WHAT YOU WILL DO: Filtering the records below, copy only those lines that include the word "emploi".

MATERIAL SHOWN:
=======
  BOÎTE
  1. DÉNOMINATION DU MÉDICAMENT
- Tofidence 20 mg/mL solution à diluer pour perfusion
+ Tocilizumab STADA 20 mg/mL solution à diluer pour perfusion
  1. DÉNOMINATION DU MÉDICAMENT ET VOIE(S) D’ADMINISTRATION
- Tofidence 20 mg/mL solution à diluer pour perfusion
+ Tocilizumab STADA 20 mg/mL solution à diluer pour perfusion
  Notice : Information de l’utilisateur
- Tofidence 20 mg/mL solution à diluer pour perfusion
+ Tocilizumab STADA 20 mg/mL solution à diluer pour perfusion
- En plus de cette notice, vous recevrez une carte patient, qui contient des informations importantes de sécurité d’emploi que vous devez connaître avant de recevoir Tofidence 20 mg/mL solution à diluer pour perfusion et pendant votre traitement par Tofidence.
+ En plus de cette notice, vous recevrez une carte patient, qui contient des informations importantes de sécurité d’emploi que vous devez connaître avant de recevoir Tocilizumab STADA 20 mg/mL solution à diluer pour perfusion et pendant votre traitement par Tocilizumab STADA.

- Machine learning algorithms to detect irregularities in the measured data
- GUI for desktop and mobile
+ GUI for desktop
=======
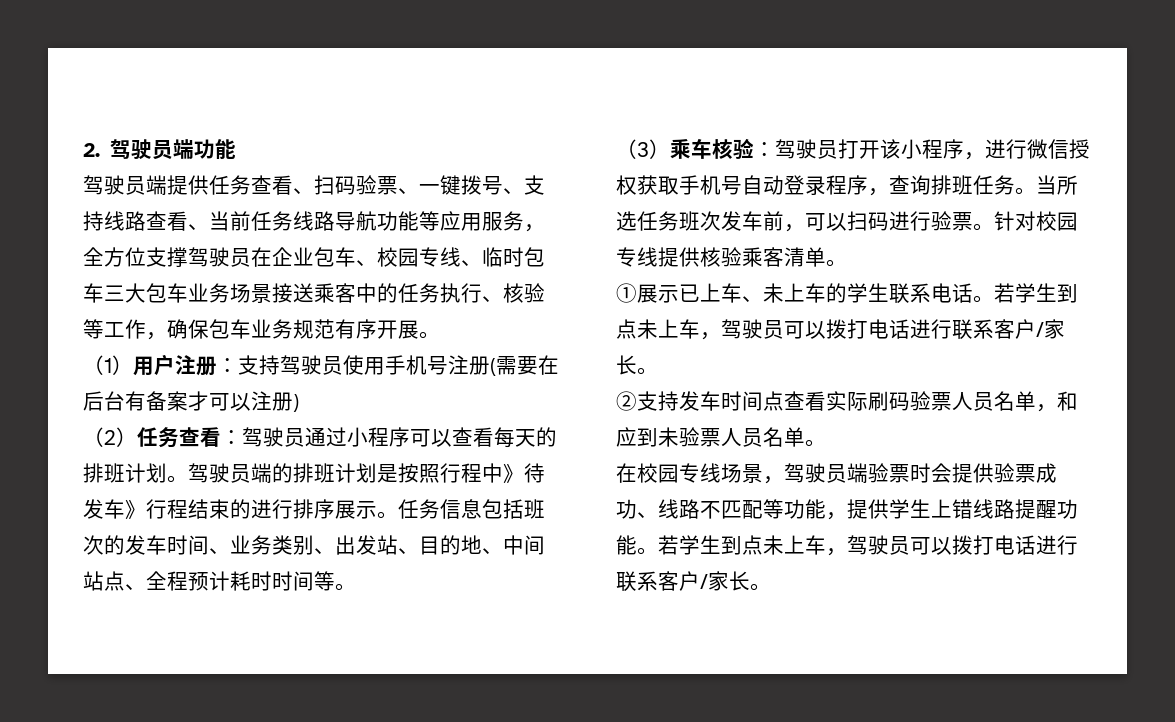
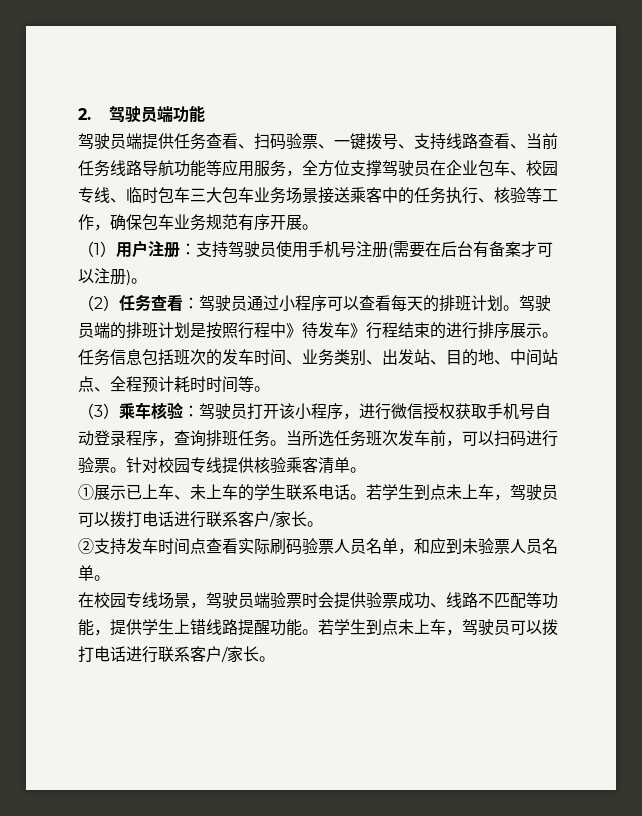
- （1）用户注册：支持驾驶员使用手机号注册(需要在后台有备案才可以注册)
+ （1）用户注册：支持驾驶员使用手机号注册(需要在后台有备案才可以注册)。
=======
SOLUTION FOR THIS PROBLEM:
- En plus de cette notice, vous recevrez une carte patient, qui contient des informations importantes de sécurité d’emploi que vous devez connaître avant de recevoir Tofidence 20 mg/mL solution à diluer pour perfusion et pendant votre traitement par Tofidence.
+ En plus de cette notice, vous recevrez une carte patient, qui contient des informations importantes de sécurité d’emploi que vous devez connaître avant de recevoir Tocilizumab STADA 20 mg/mL solution à diluer pour perfusion et pendant votre traitement par Tocilizumab STADA.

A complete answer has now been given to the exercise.